(Web interface edit records)
----------

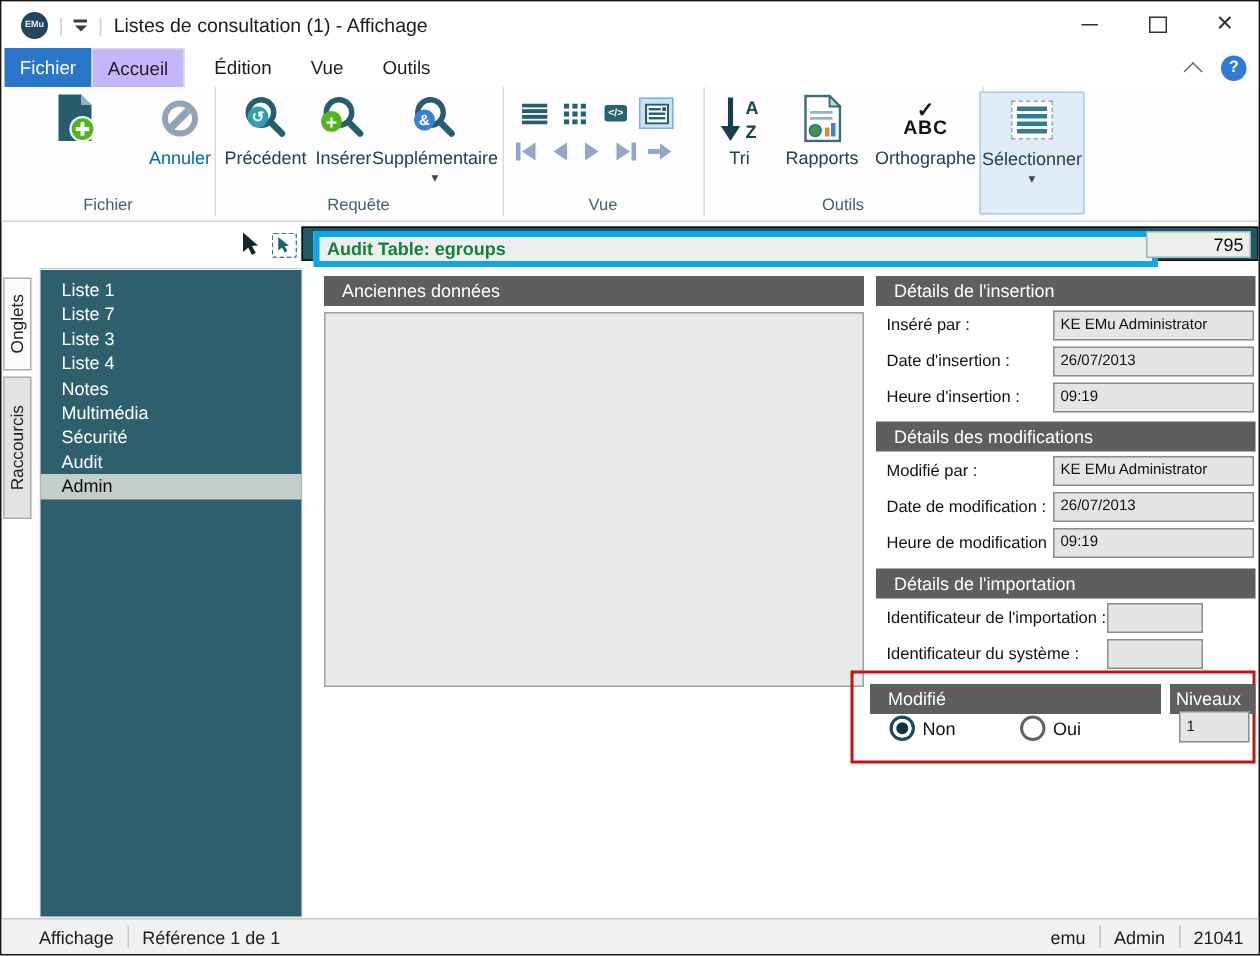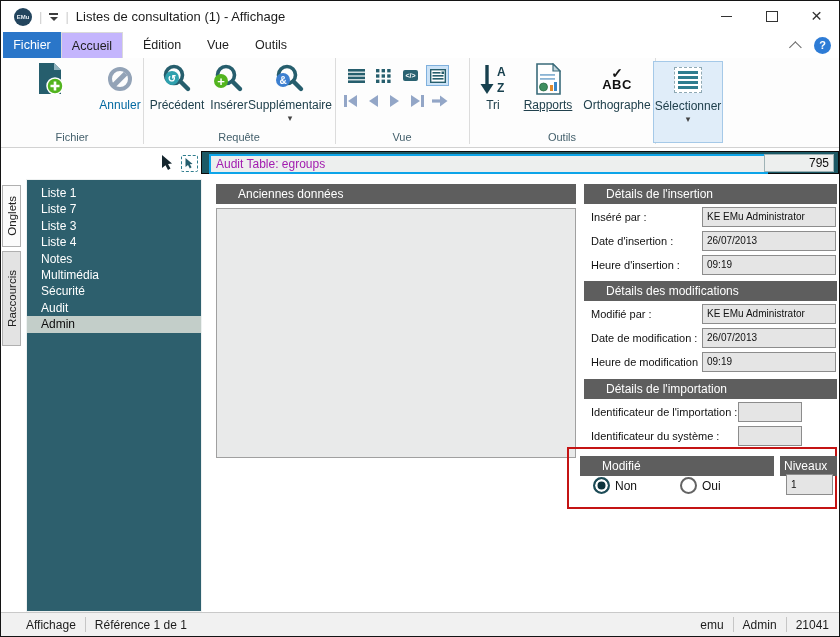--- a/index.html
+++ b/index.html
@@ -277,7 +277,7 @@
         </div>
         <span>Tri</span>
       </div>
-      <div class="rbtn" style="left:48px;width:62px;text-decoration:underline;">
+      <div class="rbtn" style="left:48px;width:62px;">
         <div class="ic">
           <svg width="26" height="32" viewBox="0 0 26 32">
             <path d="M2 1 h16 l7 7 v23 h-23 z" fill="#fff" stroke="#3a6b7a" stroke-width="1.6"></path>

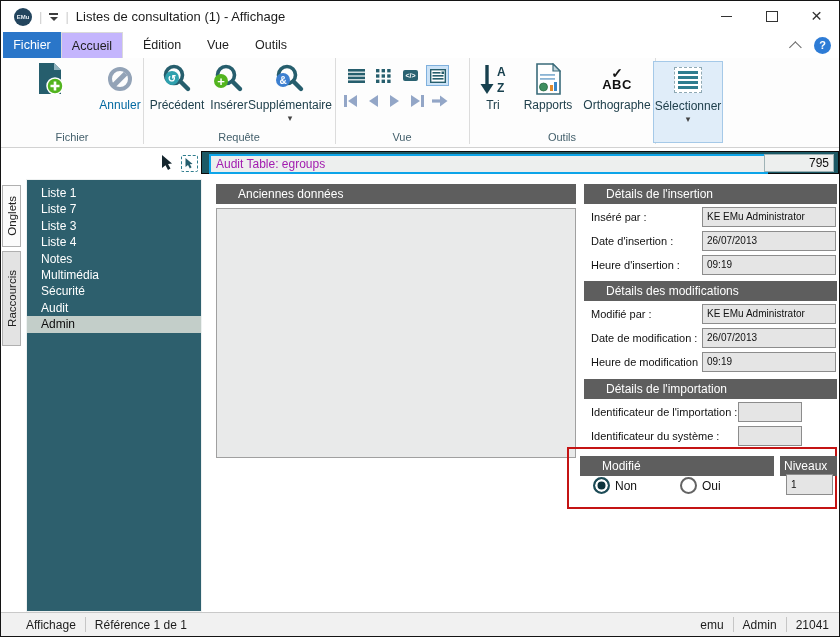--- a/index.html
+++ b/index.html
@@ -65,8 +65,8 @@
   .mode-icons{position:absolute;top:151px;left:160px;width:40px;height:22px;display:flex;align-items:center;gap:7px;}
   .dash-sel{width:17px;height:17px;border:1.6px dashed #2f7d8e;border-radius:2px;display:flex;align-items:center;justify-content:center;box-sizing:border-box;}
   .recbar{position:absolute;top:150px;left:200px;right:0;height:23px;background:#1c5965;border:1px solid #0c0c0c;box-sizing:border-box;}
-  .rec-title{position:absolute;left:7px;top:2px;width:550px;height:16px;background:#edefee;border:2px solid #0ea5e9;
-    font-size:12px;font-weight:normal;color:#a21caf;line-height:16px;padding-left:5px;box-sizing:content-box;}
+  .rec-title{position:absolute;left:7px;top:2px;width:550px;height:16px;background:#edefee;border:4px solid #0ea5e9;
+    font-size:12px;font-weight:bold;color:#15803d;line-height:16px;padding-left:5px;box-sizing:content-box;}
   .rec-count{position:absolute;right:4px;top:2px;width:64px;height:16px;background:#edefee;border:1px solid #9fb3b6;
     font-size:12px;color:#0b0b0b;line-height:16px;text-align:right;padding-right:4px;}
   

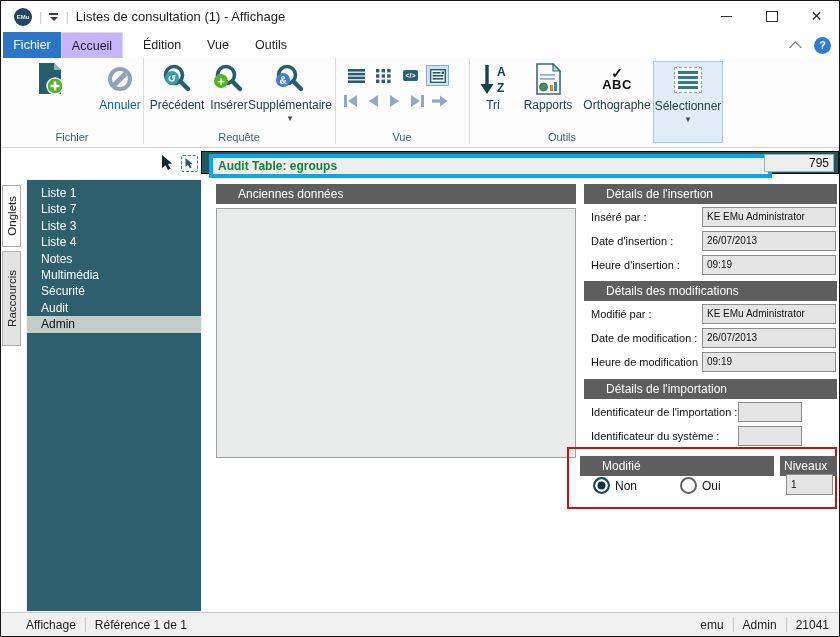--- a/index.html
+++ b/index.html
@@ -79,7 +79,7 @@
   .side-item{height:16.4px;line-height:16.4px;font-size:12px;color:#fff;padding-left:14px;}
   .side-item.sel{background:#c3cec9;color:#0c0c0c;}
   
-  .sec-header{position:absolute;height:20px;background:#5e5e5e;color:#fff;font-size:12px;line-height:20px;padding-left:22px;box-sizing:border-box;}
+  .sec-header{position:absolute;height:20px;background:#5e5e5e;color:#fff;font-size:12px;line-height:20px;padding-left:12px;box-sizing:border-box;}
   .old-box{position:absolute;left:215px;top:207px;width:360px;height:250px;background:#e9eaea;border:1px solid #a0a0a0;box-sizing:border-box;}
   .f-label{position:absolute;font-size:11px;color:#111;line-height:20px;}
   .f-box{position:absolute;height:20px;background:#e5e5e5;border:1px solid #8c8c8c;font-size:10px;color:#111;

----------

> Activity
Look over the entries above and say how many lines contain "rbtn"; give only the number.

> Task answer
2